=== Available records ===

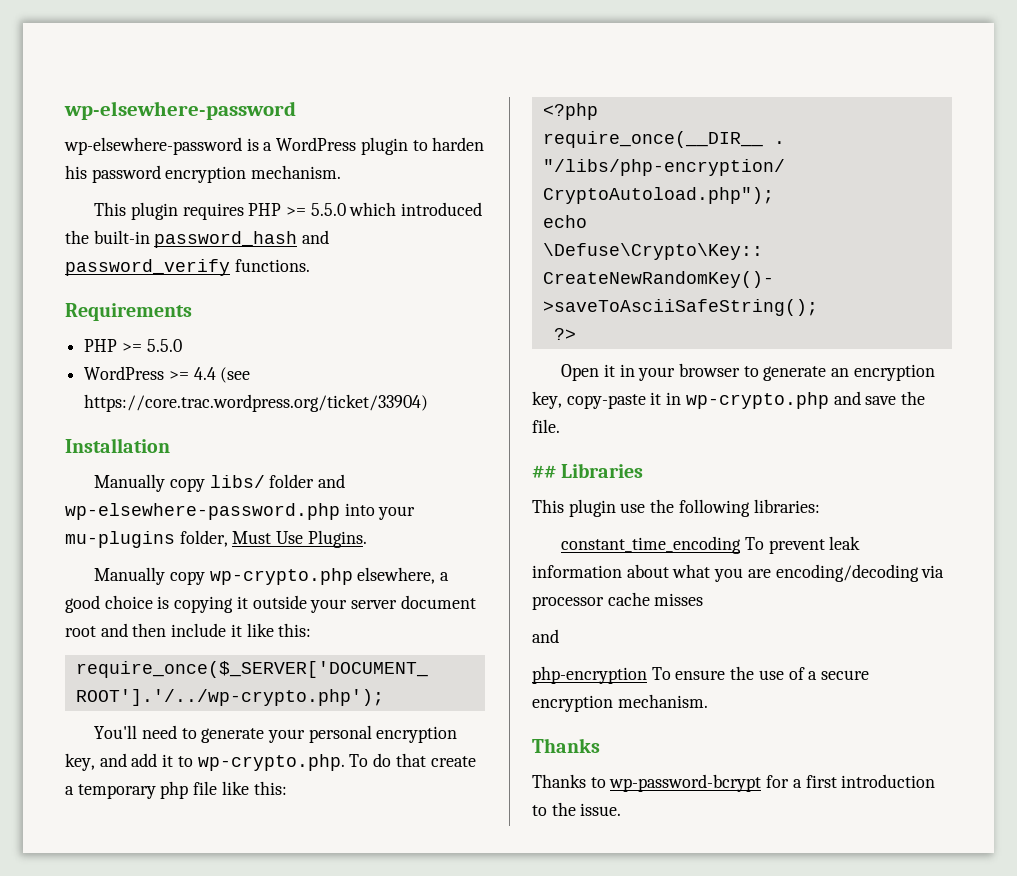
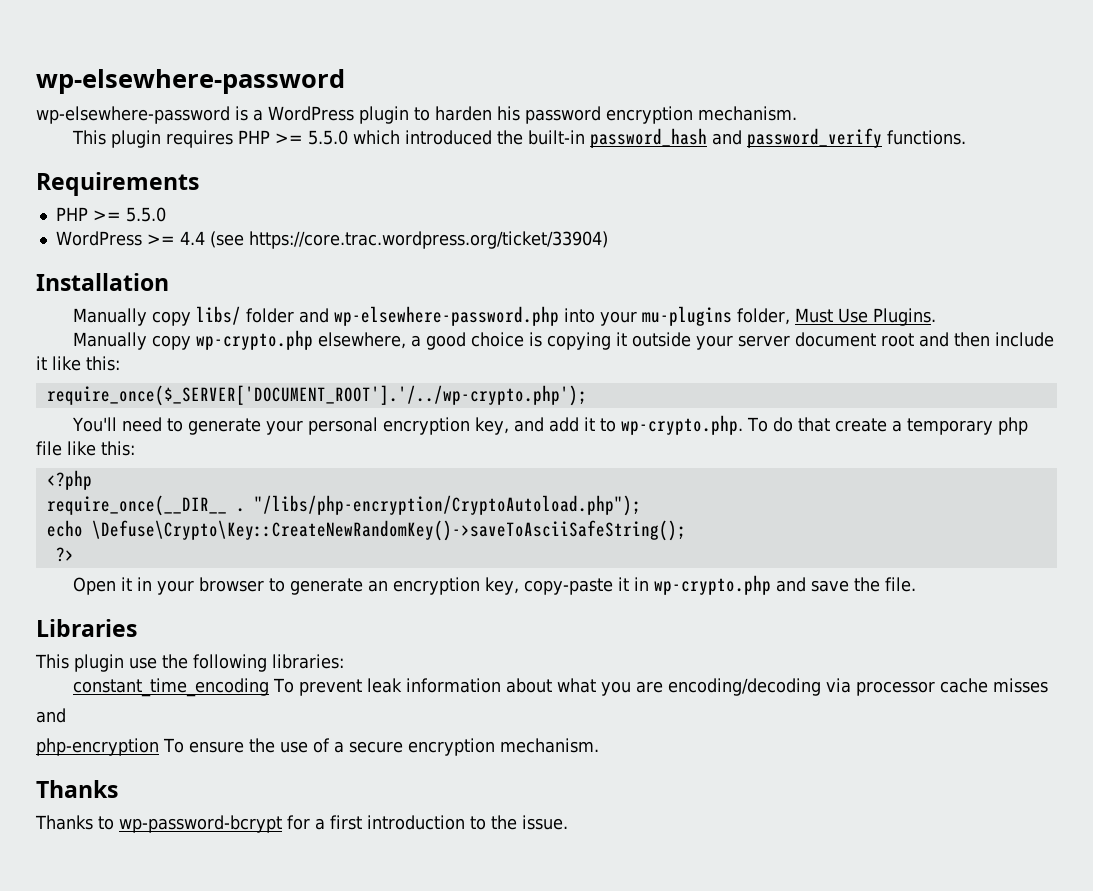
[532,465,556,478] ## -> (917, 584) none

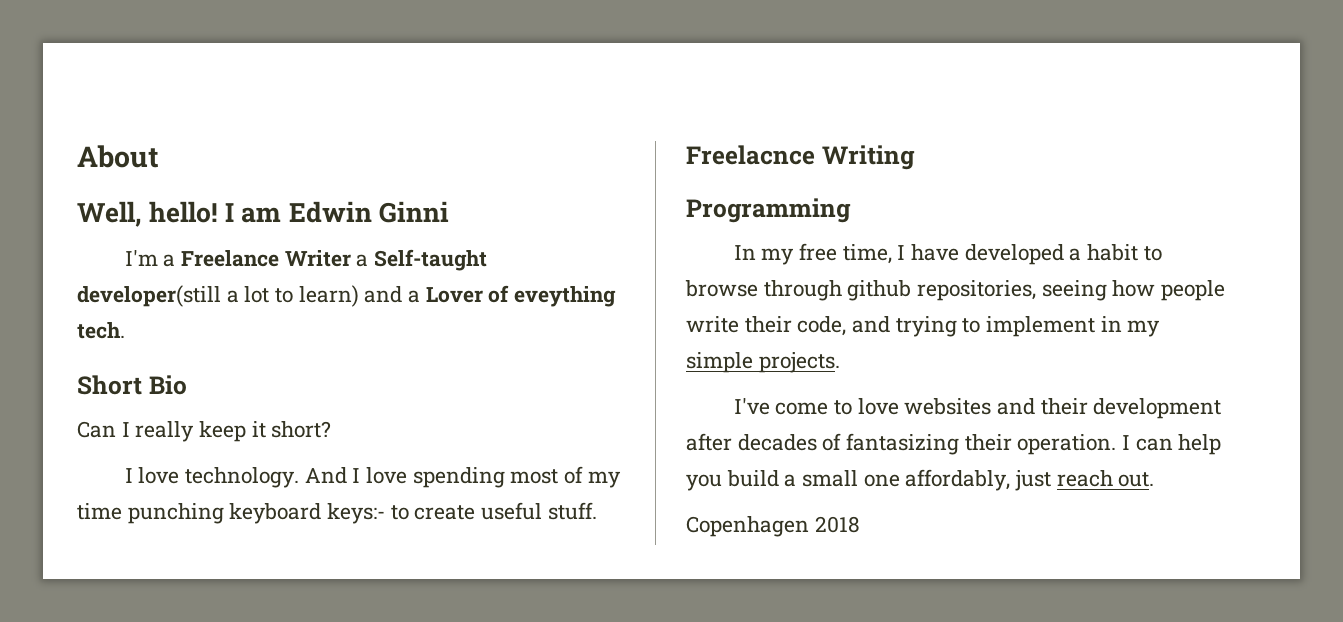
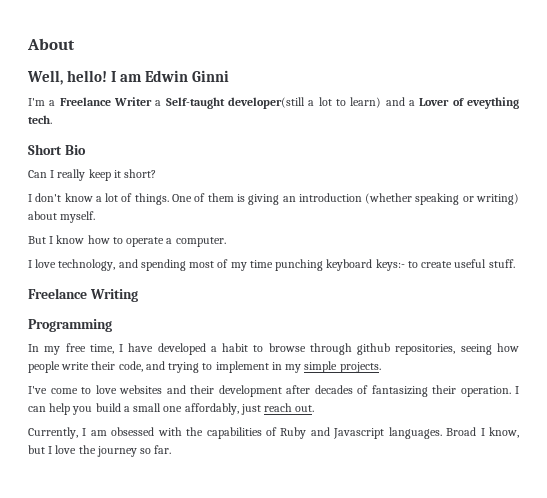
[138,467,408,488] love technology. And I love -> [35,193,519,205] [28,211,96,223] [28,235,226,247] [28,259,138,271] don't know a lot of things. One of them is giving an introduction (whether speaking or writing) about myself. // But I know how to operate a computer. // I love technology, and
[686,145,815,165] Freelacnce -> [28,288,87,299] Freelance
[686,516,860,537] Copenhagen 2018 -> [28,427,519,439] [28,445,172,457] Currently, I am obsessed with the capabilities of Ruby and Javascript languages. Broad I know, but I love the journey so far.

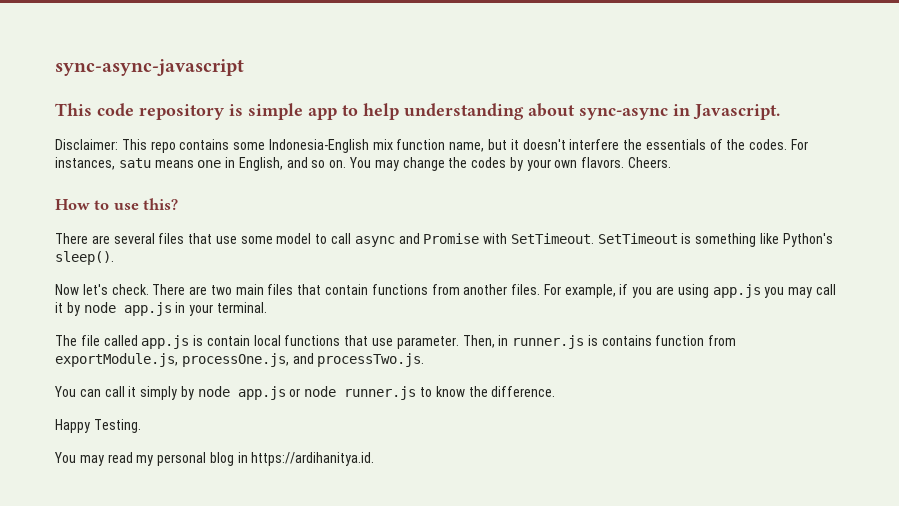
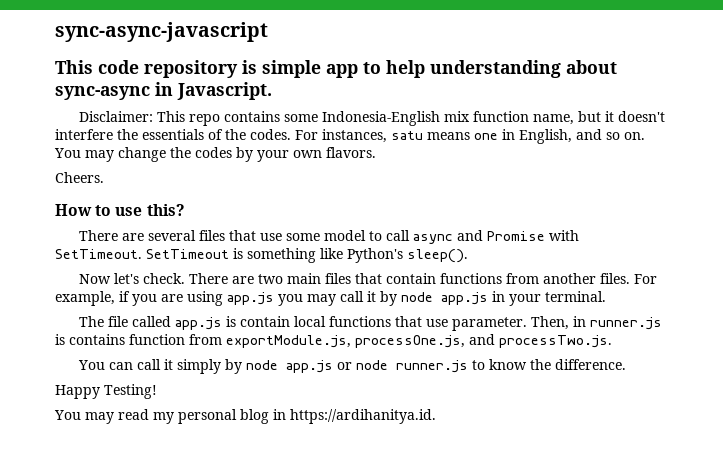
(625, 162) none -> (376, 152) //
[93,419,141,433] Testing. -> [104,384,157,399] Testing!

===

* Exercise details: Your answer must be the lines from the one with "(625, 162) none -> (376, 152) //" through the last line of the data, repeated exactly and with nothing else.

* Solution to the problem:
(625, 162) none -> (376, 152) //
[93,419,141,433] Testing. -> [104,384,157,399] Testing!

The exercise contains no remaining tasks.